CDC testing guidance published against objections of scientists
A heavily criticized recommendation from the Centers for Disease Control and Prevention last month about who should be tested for the coronavirus was not written by CDC scientists and was posted to the agency’s website despite their serious objections, according to several people familiar with the matter as well as internal documents obtained by The New York Times.
The guidance said it was not necessary to test people without symptoms of COVID- 19 even if they had been exposed to the virus. It came at a time when public health experts were pushing for more testing rather than less, and administration officials told The Times that the document was a CDC product and had been revised with input from the agency’s director, Dr. Robert Redfield.
But officials told The Times this week that the Department of Health and Human Services did the rewriting and “dropped” it into the CDC’s public website, flouting the agency’s strict scientific review process.
“That was a doc that came from the top down, from the HHS and the task force,” said a federal official with knowledge of the matter, referring to the White House task force on the coronavirus. “That policy does not reflect what many people at the CDC feel should be the policy.”
The document contains “elementary errors” — such as referring to “testing for COVID- 19,” as opposed to testing for the virus that causes it — and recommendations inconsistent with the CDC’s stance that mark it to anyone in the know as not having been written by agency scientists, according to a senior CDC scientist who spoke on the condition of anonymity because of a fear of repercussions.

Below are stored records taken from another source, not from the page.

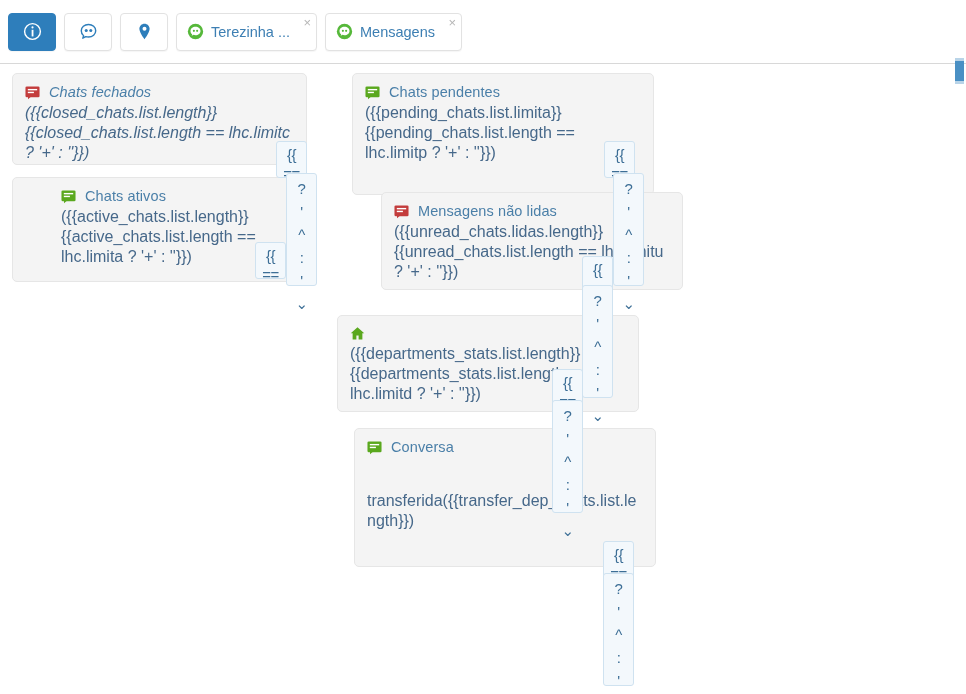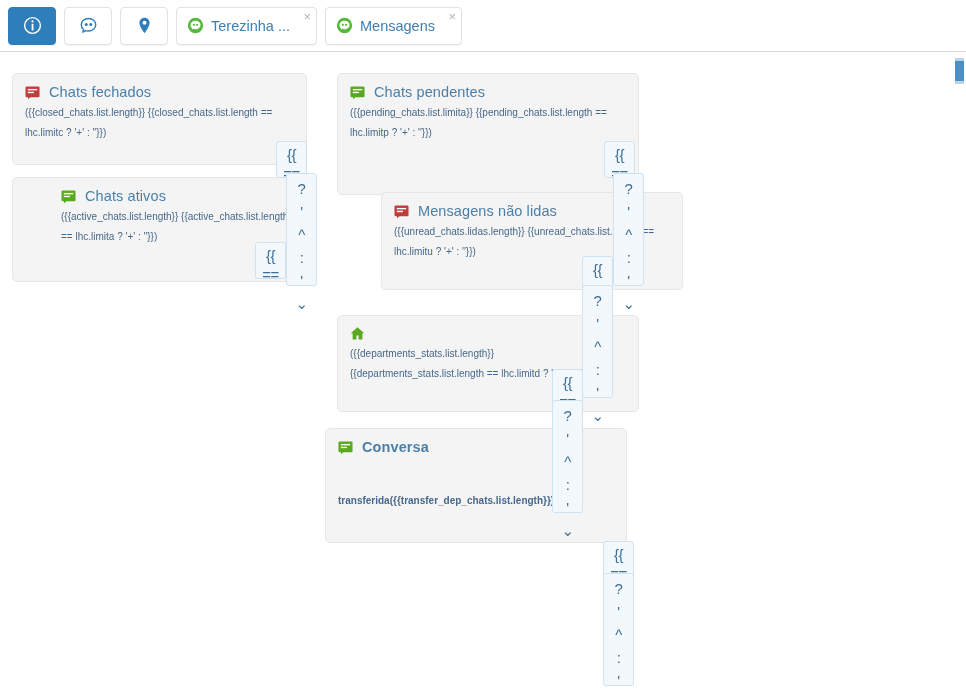--- a/index.html
+++ b/index.html
@@ -15,7 +15,7 @@
   
   .tabbar {
     position: absolute; left: 0; top: 0;
-    width: 966px; height: 52px;
+    width: 966px; height: 64px;
     display: flex; align-items: center;
     padding-left: 8px; gap: 8px;
     background: #ffffff;

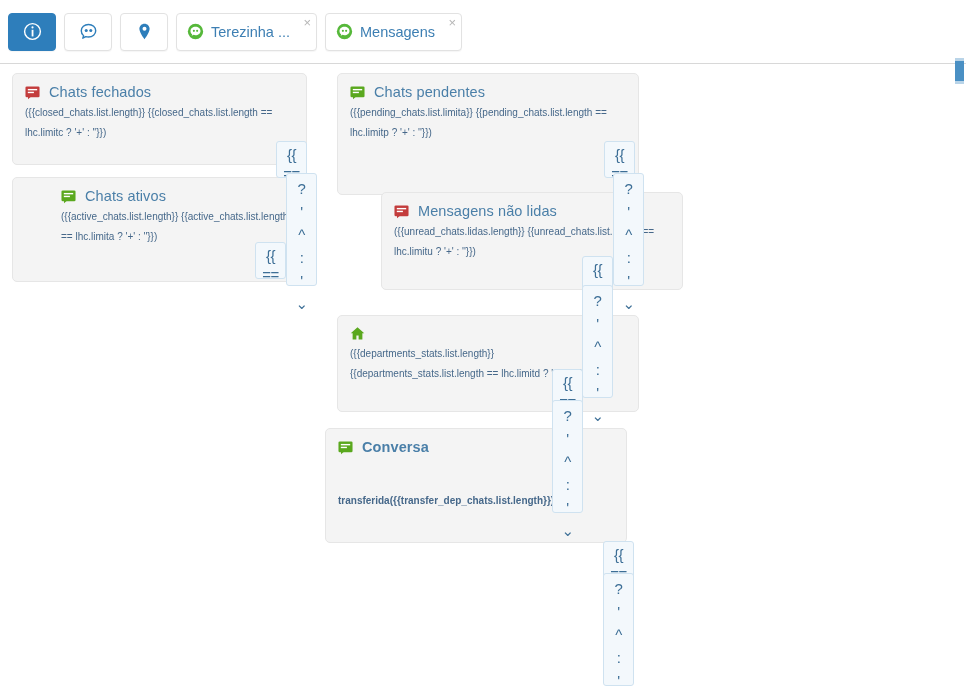--- a/index.html
+++ b/index.html
@@ -178,7 +178,7 @@
 
   <div class="edge-mark" style="top:58px;"></div>
 
-  <div class="card" style="left:12px; top:73px; width:295px; height:92px;">
+  <div class="card" style="left:12px; top:73px; width:295px; height:92px;font-style:italic;">
     <div class="card-head">
       <span class="chat-ico">
         <svg class="svg-ico" width="15" height="15" viewBox="0 0 16 16">

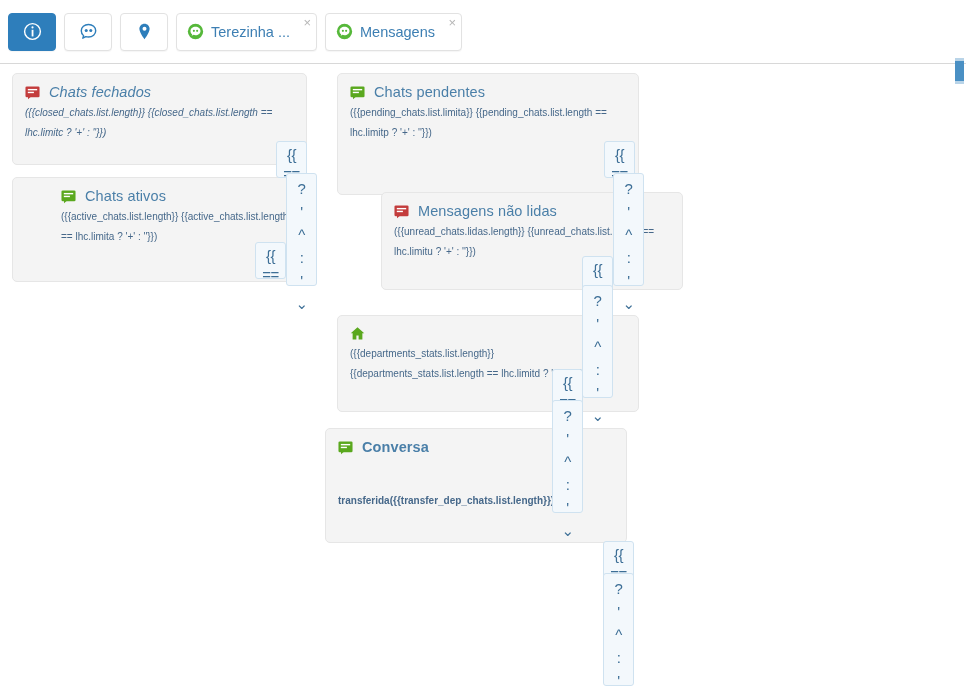--- a/index.html
+++ b/index.html
@@ -208,7 +208,7 @@
     <div class="card-body">({{active_chats.list.length}} {{active_chats.list.length == lhc.limita ? '+' : ''}})</div>
   </div>
 
-  <div class="card" style="left:337px; top:73px; width:302px; height:122px;">
+  <div class="card" style="left:352px; top:73px; width:302px; height:122px;">
     <div class="card-head">
       <span class="chat-ico">
         <svg class="svg-ico" width="15" height="15" viewBox="0 0 16 16">

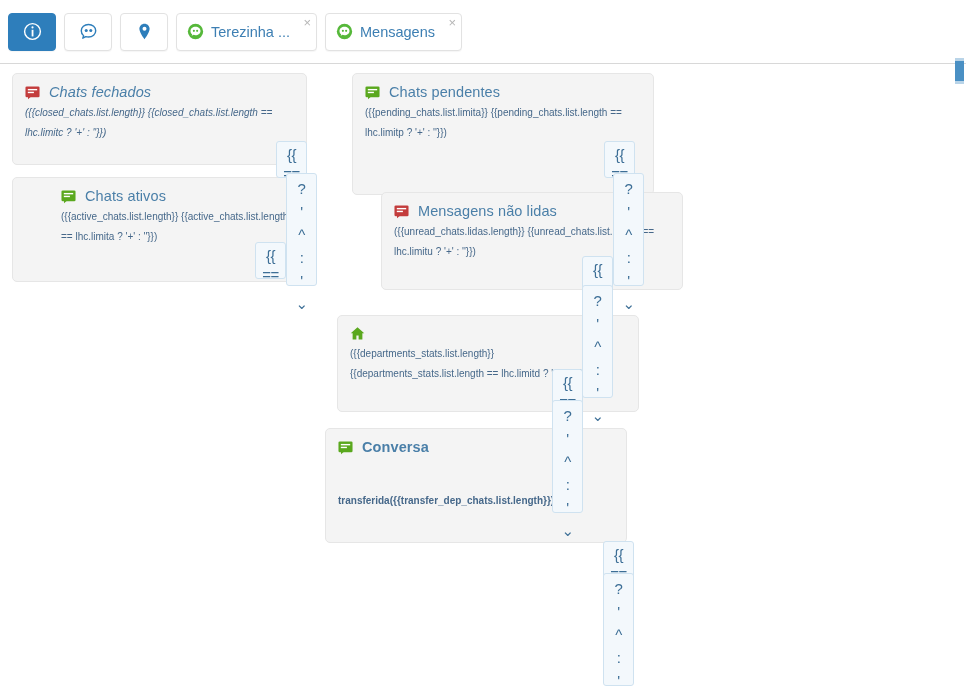--- a/index.html
+++ b/index.html
@@ -73,7 +73,7 @@
     letter-spacing: .1px;
   }
   .card-body {
-    font-size: 10px;
+    font-size: 16px;
     color: #46688a;
     line-height: 20px;
     word-break: break-word;

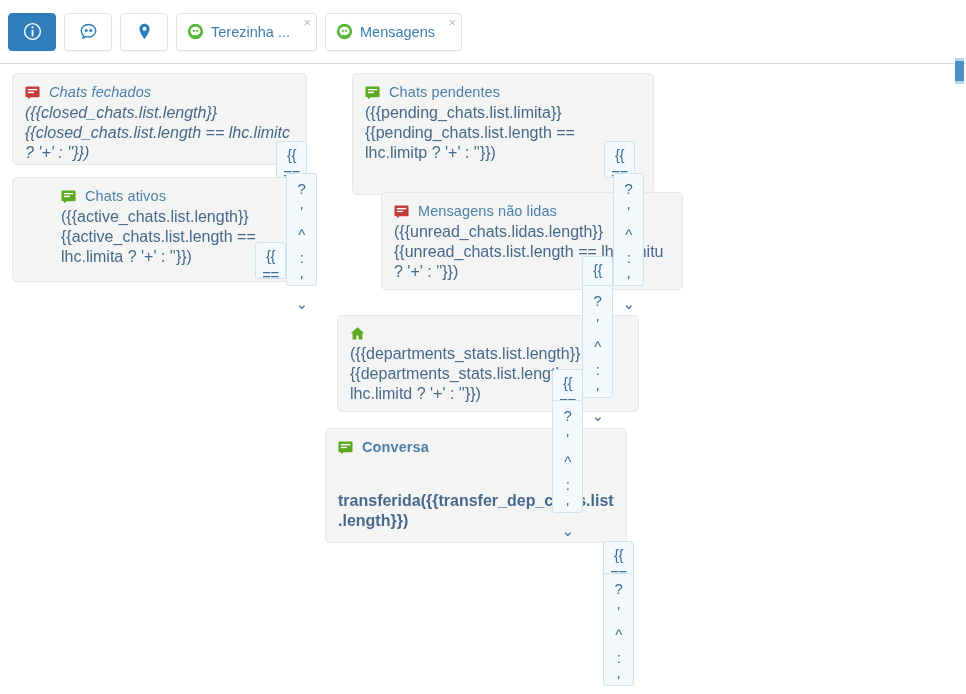--- a/index.html
+++ b/index.html
@@ -249,7 +249,7 @@
     <div class="card-body">({{departments_stats.list.length}} {{departments_stats.list.length == lhc.limitd ? '+' : ''}})</div>
   </div>
 
-  <div class="card" style="left:325px; top:428px; width:302px; height:115px;font-weight:bold;">
+  <div class="card" style="left:354px; top:428px; width:302px; height:139px;">
     <div class="card-head">
       <span class="chat-ico">
         <svg class="svg-ico" width="15" height="15" viewBox="0 0 16 16">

Adm. Brett Giroir, the administration’s testing coordinator and an assistant secretary at the Department of Health and Human Services, the CDC’s parent organization, said in an interview Thursday that the original draft came from the CDC but that he “coordinated editing and input from the scientific and medical members of the task force.”
Over a period of a month, he said, the draft went through about 20 versions, with comments from Redfield; top members of the White House task force, Dr. Anthony Fauci and Dr. Deborah Birx; and Dr. Scott Atlas, President Donald Trump’s adviser on the coronavirus. The members also presented the document to Vice President Mike Pence, who leads the task force, Giroir said.
He said he did not know why the recommendation circumvented the usual CDC scientific review. “I think you have to ask Dr. Redfield about that. That certainly was not any direction from me whatsoever,” he said.
Redfield could not be reached for comment.